Families and road trippers booking Colorado and Utah mountain towns are the most likely to feel the summer repricing first, especially in destinations that can pivot quickly from snow sports to hiking, biking, scenic lift rides, dining, and event calendars. Travelers who waited for a weak winter to force discounting may find that assumption breaks down in towns where occupancy is improving and suppliers are pushing daily rates higher anyway.

This also changes the value equation for travelers who were considering a late spring or early summer substitute for a lost ski trip. In an earlier Adept Traveler article, Low Snow in West Cuts Vail Resorts Skier Visits, the operational problem was limited terrain and weaker ski value. The situation has now moved into a different phase, where the main traveler question is less about what is open on the mountain and more about whether to lock in summer lodging before rates move further.

What Travelers Should Do Before Summer Prices Move Higher

Travelers considering May through August mountain trips should shop now, not because a sellout is confirmed, but because the early signal favors firmer summer pricing rather than broad markdowns. On the books data is not a final outcome, but it is a useful read on how suppliers are positioning inventory and how quickly rooms are being absorbed.

The next decision point is whether your trip depends on a specific town or just a general mountain weather and scenery experience. If you need one resort village, a festival weekend, or a park gateway with limited branded hotel supply, book earlier and favor cancellable rates. If your trip is flexible across several mountain towns, keep watching weekly pricing and be ready to shift to a different base area if one market starts climbing faster than the rest. That tradeoff matters more this year because rate growth is outpacing occupancy growth.

Travelers should also separate spring ski leftovers from summer travel conditions. A bad snow year can leave some slopes, trails, and shoulder season activities looking uneven in April, but that does not tell you much about July lodging value. For summer buyers, the practical watch items are occupancy pickup, event calendars, wildfire risk later in the season, and whether hotter lower elevation destinations push more travelers toward mountain towns as a cooler weather alternative.

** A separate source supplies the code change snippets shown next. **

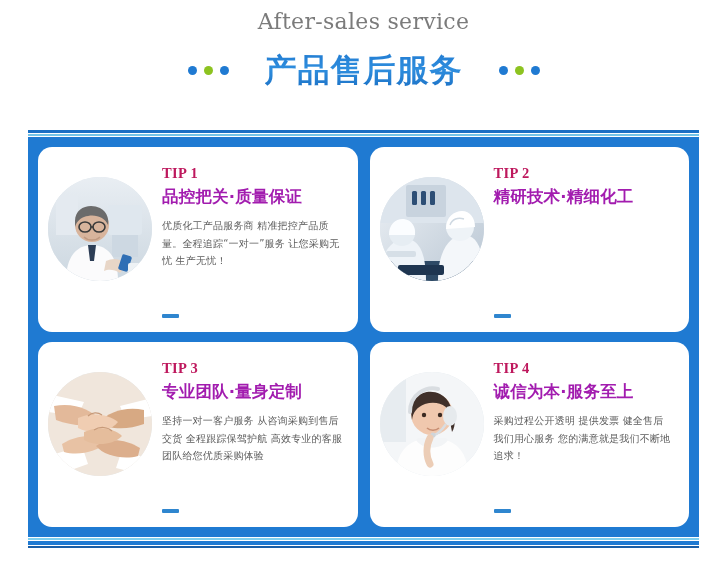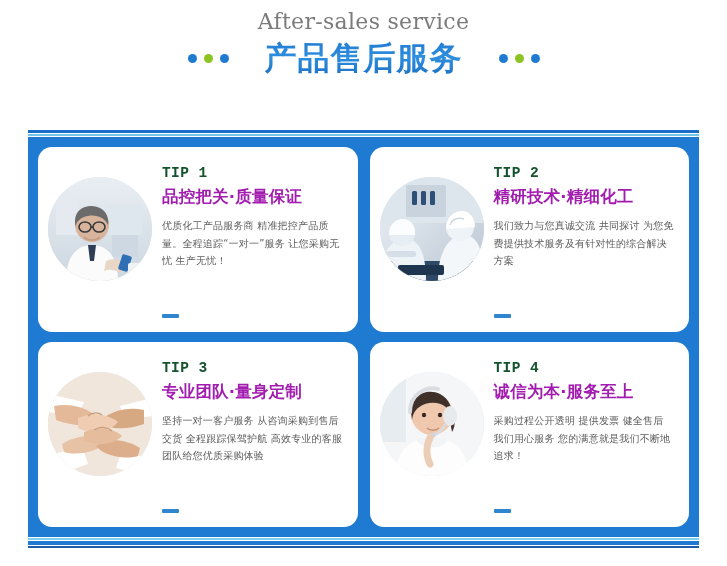"产品售后服务" .cn-title-row { margin-top: 4px -> 16px }
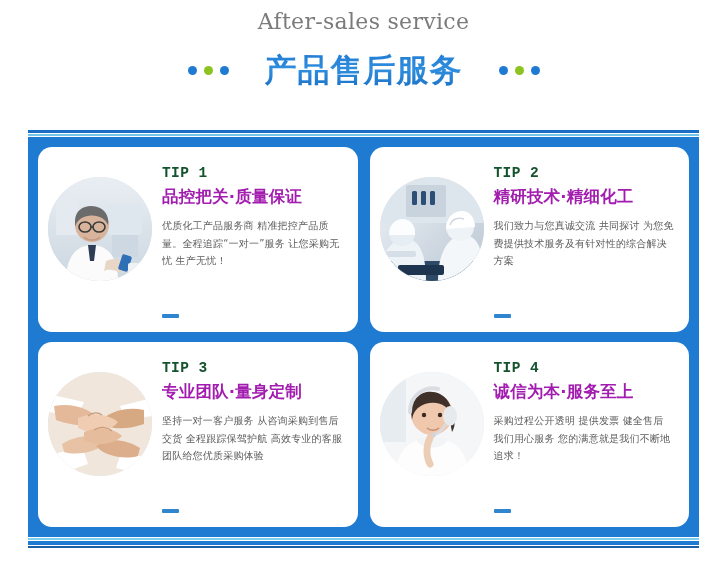"TIP 1" .tip-label { color: #14532d -> #be185d; font-family: Liberation Mono, monospace -> Liberation Serif, serif }
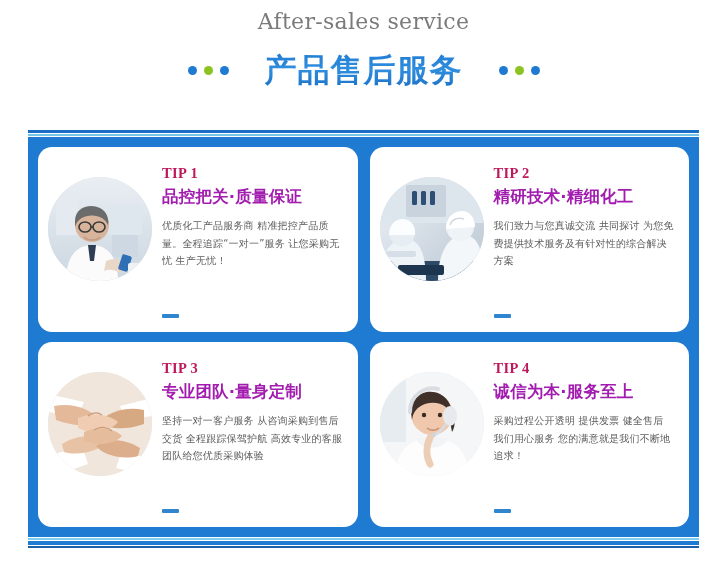"我们致力与您真诚交流 共同探讨 为您免费提供技术服务及有针对性的综合解决方案" div.tip-desc { html: <div>我们致力与您真诚交流 共同探讨 为您免费提供技术服务及有针对性的综合解决方案</div> -> none }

Why a Bad Winter Can Still Raise Summer Prices

The mechanism is simple. Winter lodging weakness does not always force suppliers to slash future prices, especially in destinations with strong summer substitutes. DestiMetrics reported winter occupancy down 6.7% year over year, while winter ADR still rose 1.3% to $632.00 (USD). Even in March, when occupancy fell sharply, ADR slipped only 2.2% to $654.00 (USD). That tells travelers the industry absorbed softer demand with only limited rate retreat.

The second order effect is that summer becomes more important to local revenue recovery. Inntopia's reporting says summer occupancy is tracking stronger and summer ADR is up enough to produce an early revenue gain of 10.8%. When resorts and property managers see that kind of early mix, they have less reason to chase bargain hunters and more reason to protect yield.

There is still uncertainty. On the books summer data can change, and not every destination in the seven state sample will perform the same way. But the broad signal is clear enough for traveler planning, a weak ski season in the Mountain West is no longer mainly a winter story. It is now a summer budgeting story, and Mountain West summer resort rates should be treated as a live booking variable over the next several weeks.